Para a coordenadora-adjunta do IBCCrim, o caso de Mococa também chama a atenção pela ausência de auxílio jurídico recebido por Janaina ao longo do processo, seja por meio de advogado ou defensor público. 

Na última segunda-feira (11), a Defensoria Pública de São Paulo informou que já está apurando o ocorrido no processo judicial e irá analisar, inclusive, a situação penal de Janaina. O órgão reafirma a ilegalidade da esterilização involuntária na legislação brasileira. 

“De qualquer modo, é importante ressaltar que qualquer pedido de esterilização involuntária, tal como feito na propositura da ação, contraria frontalmente o artigo 2º, parágrafo único, e o artigo 12º da Lei 9.263/1996, que proíbem a realização dos procedimentos previstos na Lei de Planejamento Familiar com a finalidade de exercer controle demográfico, bem como é vedada a indução individual ou coletiva à prática da esterilização cirúrgica”, explica a defensora pública Paula Machado Souza, coordenadora do Núcleo Especializado de Promoção e Defesa dos Direitos da Mulher da Defensoria paulista.

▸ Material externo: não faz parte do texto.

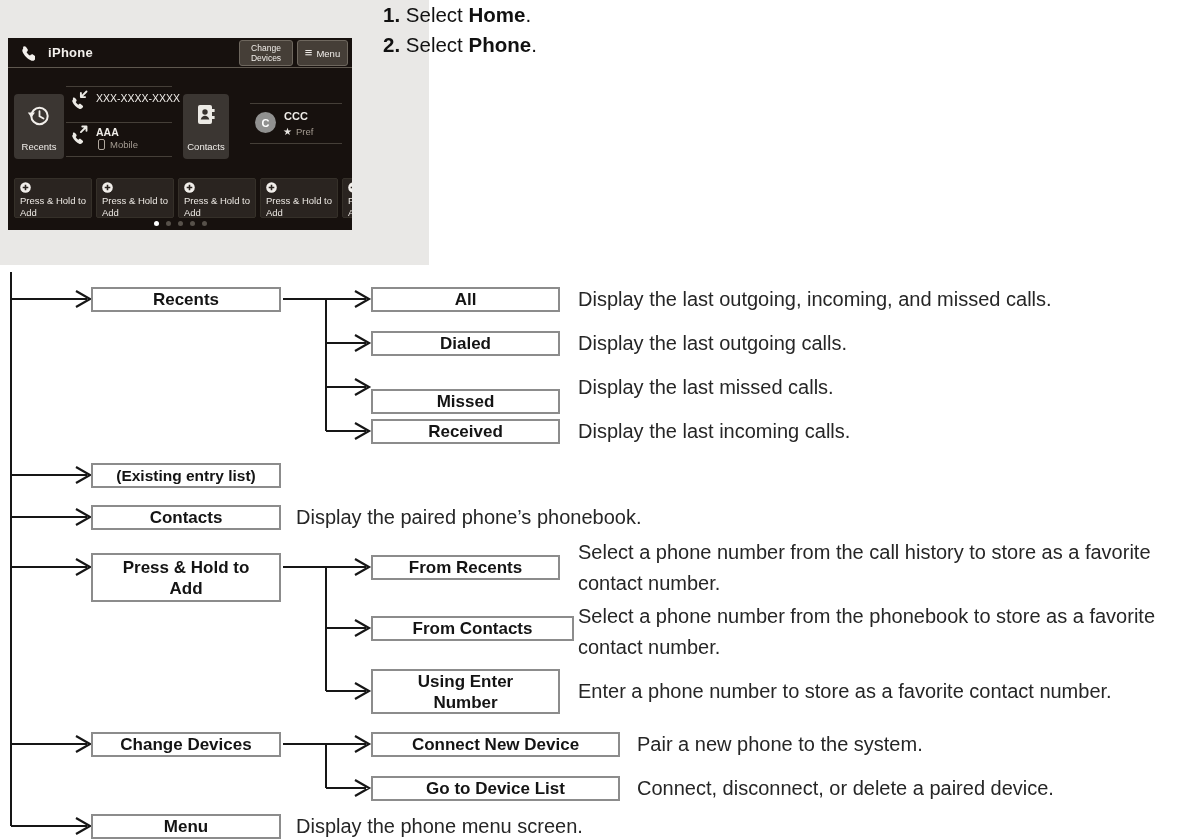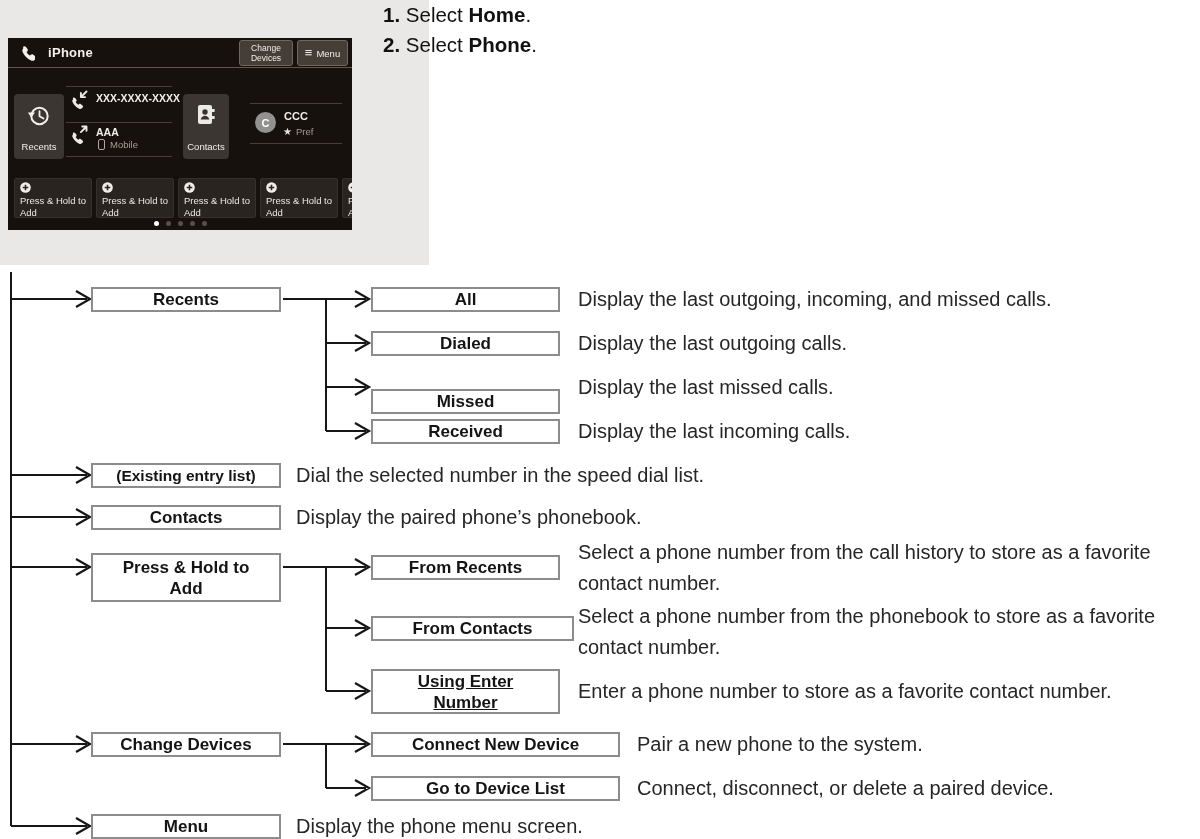--- a/index.html
+++ b/index.html
@@ -15,21 +15,21 @@
   .scr-title { position:absolute; left:40px; top:7px; font-size:13px; font-weight:bold; color:#f3f0ec; letter-spacing:.3px; }
   .hdr-btn { position:absolute; top:2px; background:#453e37; border:1px solid #6e675e; border-radius:3px; color:#f0ede9; display:flex; align-items:center; justify-content:center; text-align:center; }
   .hdr-btn.cd { right:59px; width:54px; height:26px; font-size:8.5px; line-height:1.2; }
   .hdr-btn.menu { right:4px; width:51px; height:26px; font-size:9.5px; gap:4px; }
   .burger { font-size:13px; line-height:1; position:relative; top:-1px; }
   .tile { position:absolute; background:#3b3632; border-radius:4px; display:flex; flex-direction:column; align-items:center; justify-content:space-between; padding:9px 2px 7px; color:#f1eeea; font-size:9.5px; }
   .tile.recents { left:6px; top:56px; width:50px; height:65px; }
   .tile.contacts { left:175px; top:56px; width:46px; height:65px; }
   .sep { position:absolute; height:1px; background:#453f38; }
   .entry-ico { position:absolute; }
-  .entry-num { position:absolute; left:88px; top:54px; font-size:10.5px; font-weight:bold; color:#f1eeea; }
+  .entry-num { position:absolute; left:88px; top:54px; font-size:10.5px; font-weight:normal; color:#f1eeea; }
   .entry-name { position:absolute; left:88px; top:88px; font-size:10.5px; font-weight:bold; color:#f1eeea; }
   .entry-sub { position:absolute; left:90px; top:101px; display:flex; align-items:center; gap:5px; color:#a59c92; font-size:9.5px; }
   .mobile-glyph { display:inline-block; width:7px; height:11px; border:1.3px solid #b0a89e; border-radius:2px; }
   .avatar { position:absolute; left:247px; top:74px; width:21px; height:21px; border-radius:50%; background:#919190; color:#fff; font-size:11px; font-weight:bold; display:flex; align-items:center; justify-content:center; }
   .contact-name { position:absolute; left:276px; top:72px; font-size:11px; font-weight:bold; color:#f1eeea; }
   .contact-tag { position:absolute; left:275px; top:88px; display:flex; align-items:center; gap:4px; font-size:9.5px; color:#a59c92; }
   .star { color:#e8e5e1; font-size:10px; line-height:1; }
   .fav-row { position:absolute; left:6px; top:140px; display:flex; gap:4px; }
   .fav-tile { flex:0 0 78px; width:78px; height:40px; background:#2a2420; border:1px solid #353029; border-radius:2px; padding:3px 5px; color:#ece8e3; font-size:9.5px; line-height:1.25; overflow:hidden; }
   .fav-tile .plus { display:block; margin-bottom:2px; }
@@ -188,31 +188,30 @@
   <div class="tbox" style="left:371px; top:287px; width:189px; height:25px;">All</div>
   <div class="tdesc" style="left:578px; top:286px;">Display the last outgoing, incoming, and missed calls.</div>
   <div class="tbox" style="left:371px; top:331px; width:189px; height:25px;">Dialed</div>
   <div class="tdesc" style="left:578px; top:330px;">Display the last outgoing calls.</div>
   <div class="tbox" style="left:371px; top:389px; width:189px; height:25px;">Missed</div>
   <div class="tdesc" style="left:578px; top:374px;">Display the last missed calls.</div>
   <div class="tbox" style="left:371px; top:419px; width:189px; height:25px;">Received</div>
   <div class="tdesc" style="left:578px; top:418px;">Display the last incoming calls.</div>
 
   <div class="tbox" style="left:91px; top:463px; width:190px; height:25px; font-size:15.5px;">(Existing entry list)</div>
-  <div class="tdesc" style="left:296px; top:462px;">Dial the selected number in the speed dial list.</div>
 
   <div class="tbox" style="left:91px; top:505px; width:190px; height:25px;">Contacts</div>
   <div class="tdesc" style="left:296px; top:504px;">Display the paired phone’s phonebook.</div>
 
   <div class="tbox" style="left:91px; top:553px; width:190px; height:49px; padding:0 24px;">Press &amp; Hold to Add</div>
   <div class="tbox" style="left:371px; top:555px; width:189px; height:25px;">From Recents</div>
   <div class="tdesc wrap" style="left:578px; top:537px;">Select a phone number from the call history to store as a favorite contact number.</div>
   <div class="tbox" style="left:371px; top:616px; width:203px; height:25px;">From Contacts</div>
   <div class="tdesc wrap" style="left:578px; top:601px;">Select a phone number from the phonebook to store as a favorite contact number.</div>
-  <div class="tbox" style="left:371px; top:669px; width:189px; height:45px; padding:0 16px;text-decoration:underline;">Using Enter Number</div>
+  <div class="tbox" style="left:371px; top:669px; width:189px; height:45px; padding:0 16px;">Using Enter Number</div>
   <div class="tdesc" style="left:578px; top:678px;">Enter a phone number to store as a favorite contact number.</div>
 
   <div class="tbox" style="left:91px; top:732px; width:190px; height:25px;">Change Devices</div>
   <div class="tbox" style="left:371px; top:732px; width:249px; height:25px;">Connect New Device</div>
   <div class="tdesc" style="left:637px; top:731px;">Pair a new phone to the system.</div>
   <div class="tbox" style="left:371px; top:776px; width:249px; height:25px;">Go to Device List</div>
   <div class="tdesc" style="left:637px; top:775px;">Connect, disconnect, or delete a paired device.</div>
 
   <div class="tbox" style="left:91px; top:814px; width:190px; height:25px;">Menu</div>
   <div class="tdesc" style="left:296px; top:813px;">Display the phone menu screen.</div>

“A Recomendação Geral nº 24 do Comitê sobre a Eliminação de todas as formas de Discriminação contra a Mulher, ao interpretar o artigo 12 da Convenção que a criou, ratificada pelo Brasil, veda expressamente a esterilização sem consentimento. Logo, verifica-se não ser cabível a esterilização forçada, por se tratar de pedido juridicamente impossível, que contraria os direitos consagrados no Brasil e em normativas internacionais”, encerra a nota da Defensoria Pública.